WORK ORDER ->
Check each line of the entries below for the word "left", and copy the lines that have it.

ENTRIES SUPPLIED ->
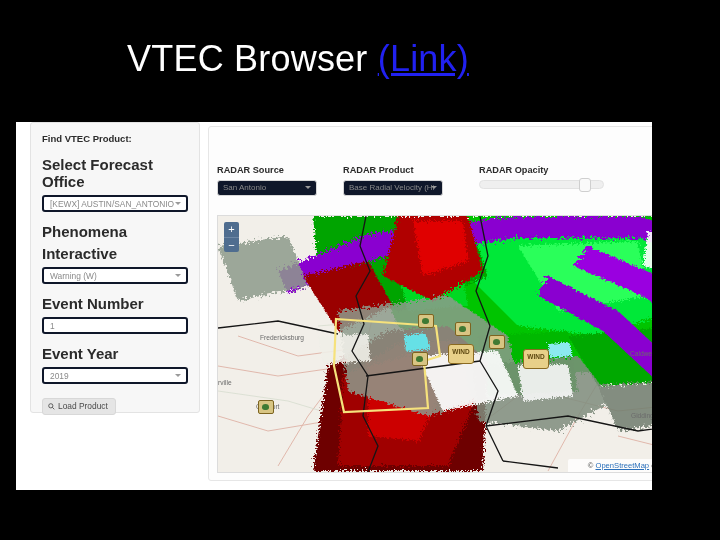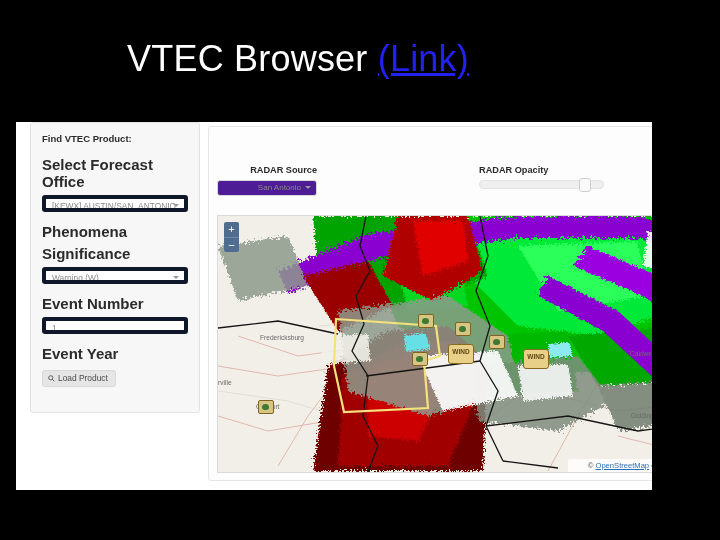--- a/index.html
+++ b/index.html
@@ -25,21 +25,21 @@
 
   
   .sidebar{
     position:absolute;left:14px;top:0px;width:170px;height:291px;
     background:#f7f7f7;border:1px solid #e3e3e3;border-radius:3px;
     box-sizing:border-box;padding:10px 11px 10px 11px;
   }
   .sb-title{font-size:9.5px;font-weight:bold;color:#2b2b2b;margin:0 0 12px 0;}
   .sb-label{font-size:15px;font-weight:bold;color:#2b2b2b;margin:0 0 5px 0;}
   .sb-field{
-    position:relative;height:17px;background:#ffffff;border:4px solid #0f172a;
+    position:relative;height:17px;background:#ffffff;border:2px solid #0f172a;
     border-radius:3px;box-sizing:border-box;margin:0 0 11px 0;
     font-size:8.4px;color:#8a8a8a;line-height:15px;padding:0 16px 0 6px;
     white-space:nowrap;overflow:hidden;
   }
   .caret{
     position:absolute;right:5px;top:5px;width:0;height:0;
     border-left:3px solid transparent;border-right:3px solid transparent;
     border-top:3.5px solid #9a9a9a;
   }
   .sb-btn{
@@ -66,21 +66,21 @@
   }
   .tab.active{
     color:#7a7a7a;background:#fbfbfb;border-color:#e0e0e0;border-bottom-color:#fbfbfb;
   }
 
   
   .ctrls{position:absolute;left:0;top:38px;width:513px;height:36px;}
   .cgrp{position:absolute;top:0;}
   .clabel{font-size:9.2px;font-weight:bold;color:#2b2b2b;margin-bottom:5px;white-space:nowrap;}
   .csel{
-    position:relative;height:16px;width:100px;background:#4c1d95;
+    position:relative;height:16px;width:100px;background:#0f172a;
     border:1px solid #d8d8d8;border-radius:3px;box-sizing:border-box;
     font-size:8px;color:#8a8a8a;line-height:14px;padding:0 15px 0 5px;
     white-space:nowrap;overflow:hidden;
   }
   .slider{
     position:relative;height:9px;width:125px;background:#efefef;
     border:1px solid #e2e2e2;border-radius:5px;box-sizing:border-box;margin-top:3px;
   }
   .knob{
     position:absolute;top:-3px;width:12px;height:14px;background:#fafafa;
@@ -140,56 +140,67 @@
       <div class="sb-title">Find VTEC Product:</div>
 
       <div class="sb-label">Select Forecast Office</div>
       <div class="sb-field">
         <span>[KEWX] AUSTIN/SAN_ANTONIO</span>
         <span class="caret"></span>
       </div>
 
       <div class="sb-label">Phenomena</div>
 
-      <div class="sb-label">Significance</div>
+      <div class="sb-label">Interactive</div>
       <div class="sb-field">
         <span>Warning (W)</span>
         <span class="caret"></span>
       </div>
 
       <div class="sb-label">Event Number</div>
       <div class="sb-field">
         <span>1</span>
       </div>
 
       <div class="sb-label">Event Year</div>
+      <div class="sb-field">
+        <span>2019</span>
+        <span class="caret"></span>
+      </div>
 
       <div class="sb-btn">
         <span class="mg">
           <svg width="7" height="7" viewBox="0 0 10 10">
               <circle cx="4" cy="4" r="3" fill="none" stroke="#4a4a4a" stroke-width="1.2"></circle>
               <line x1="6.2" y1="6.2" x2="9" y2="9" stroke="#4a4a4a" stroke-width="1.2"></line>
             </svg>
         </span><span>Load Product</span>
       </div>
     </div>
 
     <div class="panel">
 
 
       <div class="ctrls">
 
-        <div class="cgrp" style="left:8px;text-align:right;">
+        <div class="cgrp" style="left:8px;">
           <div class="clabel">RADAR Source</div>
           <div class="csel">
             <span>San Antonio</span>
             <span class="caret"></span>
           </div>
         </div>
 
+        <div class="cgrp" style="left:134px;">
+          <div class="clabel">RADAR Product</div>
+          <div class="csel">
+            <span>Base Radial Velocity (Hi</span>
+            <span class="caret"></span>
+          </div>
+        </div>
 
         <div class="cgrp" style="left:260px;margin-left:10px;">
           <div class="clabel">RADAR Opacity</div>
           <div class="slider">
             <div class="knob" id="opacity-knob" style="left: 99.44px;"></div>
           </div>
         </div>
 
 
       </div>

RESPONSE TO THE TASK ->
     position:absolute;left:14px;top:0px;width:170px;height:291px;
     border-left:3px solid transparent;border-right:3px solid transparent;
   .ctrls{position:absolute;left:0;top:38px;width:513px;height:36px;}
-        <div class="cgrp" style="left:8px;text-align:right;">
+        <div class="cgrp" style="left:8px;">
+        <div class="cgrp" style="left:134px;">
         <div class="cgrp" style="left:260px;margin-left:10px;">
             <div class="knob" id="opacity-knob" style="left: 99.44px;"></div>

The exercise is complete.